2. The Application Lifecycle (High-Level Flow)

Beyond single snippets, vibe coding also scales to building entire applications. Here, the process feels more like directing a project manager than tweaking lines of code.

  • Define the system
    You start with a broad description:
    “Build a web app where users can upload images and apply AI filters.”
  • Plan and scaffold
    The AI proposes a project structure—choosing frameworks, libraries, and file organization.
  • Generate components
    Individual modules (backend APIs, database schemas, frontend UI) are created, often by invoking the code-level loop within each part.
  • Integrate and test
    The AI helps stitch the pieces together, writes integration tests, and resolves conflicts.
  • Deploy and maintain
    Finally, it suggests containerization (e.g., Docker), CI/CD setup, or deployment scripts for cloud services. With MCP or similar protocols, the AI can even interact directly with tools to automate parts of this stage.

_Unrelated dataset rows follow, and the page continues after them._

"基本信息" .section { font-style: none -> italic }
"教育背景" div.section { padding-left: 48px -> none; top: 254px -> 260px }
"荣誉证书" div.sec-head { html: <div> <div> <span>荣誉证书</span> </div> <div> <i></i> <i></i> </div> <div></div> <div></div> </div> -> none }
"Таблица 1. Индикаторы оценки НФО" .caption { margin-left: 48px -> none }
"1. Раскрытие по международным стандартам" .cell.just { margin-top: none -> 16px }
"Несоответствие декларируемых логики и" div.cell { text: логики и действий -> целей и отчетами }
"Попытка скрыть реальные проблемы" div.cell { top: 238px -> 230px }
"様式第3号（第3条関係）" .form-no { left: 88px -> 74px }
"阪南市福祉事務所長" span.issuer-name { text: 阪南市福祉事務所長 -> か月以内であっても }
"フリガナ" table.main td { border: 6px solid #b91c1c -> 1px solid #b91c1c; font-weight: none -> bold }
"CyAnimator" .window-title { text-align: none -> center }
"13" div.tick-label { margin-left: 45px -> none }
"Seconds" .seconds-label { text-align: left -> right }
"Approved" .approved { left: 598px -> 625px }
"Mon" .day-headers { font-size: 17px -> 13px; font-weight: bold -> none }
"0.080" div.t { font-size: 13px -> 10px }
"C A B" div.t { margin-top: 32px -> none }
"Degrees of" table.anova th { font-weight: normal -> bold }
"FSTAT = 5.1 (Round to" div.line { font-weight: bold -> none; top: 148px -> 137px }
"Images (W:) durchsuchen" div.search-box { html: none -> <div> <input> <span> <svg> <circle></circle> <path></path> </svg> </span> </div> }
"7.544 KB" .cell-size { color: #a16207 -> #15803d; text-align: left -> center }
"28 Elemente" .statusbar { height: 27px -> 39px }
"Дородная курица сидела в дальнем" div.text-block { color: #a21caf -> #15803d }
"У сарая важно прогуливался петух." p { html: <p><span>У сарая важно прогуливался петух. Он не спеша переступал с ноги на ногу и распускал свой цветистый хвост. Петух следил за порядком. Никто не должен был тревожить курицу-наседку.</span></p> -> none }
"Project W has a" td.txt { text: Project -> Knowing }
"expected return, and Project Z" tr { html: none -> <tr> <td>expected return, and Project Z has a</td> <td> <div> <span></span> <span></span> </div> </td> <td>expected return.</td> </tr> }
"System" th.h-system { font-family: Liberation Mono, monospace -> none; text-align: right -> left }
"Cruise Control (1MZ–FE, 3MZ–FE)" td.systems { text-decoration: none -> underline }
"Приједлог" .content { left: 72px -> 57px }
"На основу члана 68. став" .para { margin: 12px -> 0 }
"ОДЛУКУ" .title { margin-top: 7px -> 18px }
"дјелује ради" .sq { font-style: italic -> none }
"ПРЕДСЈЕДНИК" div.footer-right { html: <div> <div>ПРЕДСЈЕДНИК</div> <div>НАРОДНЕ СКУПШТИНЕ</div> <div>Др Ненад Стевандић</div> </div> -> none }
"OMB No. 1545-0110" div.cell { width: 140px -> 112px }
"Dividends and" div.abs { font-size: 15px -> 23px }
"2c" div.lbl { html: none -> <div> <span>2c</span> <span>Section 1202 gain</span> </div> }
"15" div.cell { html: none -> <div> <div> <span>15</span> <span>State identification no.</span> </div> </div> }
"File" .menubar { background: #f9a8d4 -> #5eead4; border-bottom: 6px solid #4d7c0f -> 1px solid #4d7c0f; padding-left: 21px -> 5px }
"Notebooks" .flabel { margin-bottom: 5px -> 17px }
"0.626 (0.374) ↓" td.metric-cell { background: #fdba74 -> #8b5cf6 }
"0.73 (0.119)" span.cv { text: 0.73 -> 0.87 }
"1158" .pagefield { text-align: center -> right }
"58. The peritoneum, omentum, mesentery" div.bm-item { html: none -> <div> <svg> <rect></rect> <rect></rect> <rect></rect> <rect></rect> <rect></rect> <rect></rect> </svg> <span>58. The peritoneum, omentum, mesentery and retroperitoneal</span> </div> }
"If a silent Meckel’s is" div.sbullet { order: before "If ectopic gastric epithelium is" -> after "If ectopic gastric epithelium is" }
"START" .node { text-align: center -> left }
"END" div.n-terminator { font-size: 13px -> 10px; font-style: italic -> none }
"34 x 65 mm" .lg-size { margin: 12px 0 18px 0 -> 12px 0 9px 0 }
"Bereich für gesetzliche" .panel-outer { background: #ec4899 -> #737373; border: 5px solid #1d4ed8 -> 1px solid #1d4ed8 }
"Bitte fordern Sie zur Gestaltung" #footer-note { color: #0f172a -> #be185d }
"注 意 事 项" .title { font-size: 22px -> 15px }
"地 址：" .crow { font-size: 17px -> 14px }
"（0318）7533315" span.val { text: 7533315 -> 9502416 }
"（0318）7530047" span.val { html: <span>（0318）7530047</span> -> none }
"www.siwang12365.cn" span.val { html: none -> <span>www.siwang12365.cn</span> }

👉 At this level, you’re less concerned with “how to implement this function” and more focused on “what kind of product or feature do I want?”


Putting It Together

  • Low-level vibe coding = conversational refinement of specific code snippets.
  • High-level vibe coding = orchestrating an entire application’s lifecycle through natural language prompts.

Both layers reinforce each other: you zoom in to fix details, then zoom out to guide the broader architecture. This dual process makes vibe coding feel less like “programming” and more like collaborating with a highly skilled teammate who understands both code and context.

Summary Table

LLMsMCP
Usage in vibe codingIntegral—LLMs generate code from natural-language promptsOptional—but highly beneficial for context-aware integration and workflow support
Typical rolesConverts descriptions into working code; central to the methodManages tool access, external data, project context, prompt-tool interactions
ExamplesVibe coding via AI assistants like Cursor, Replit, Claude CodeMCP server integrations such as Vibe Coder MCP, Qdrant semantic memory, GitHub Copilot boosting

Final Takeaway

  • Yes, vibe coding is built on LLMs—it's how it works.
  • MCP isn't mandatory, but it's often used under the hood to give those LLMs project context, external tool access, and smarter workflows.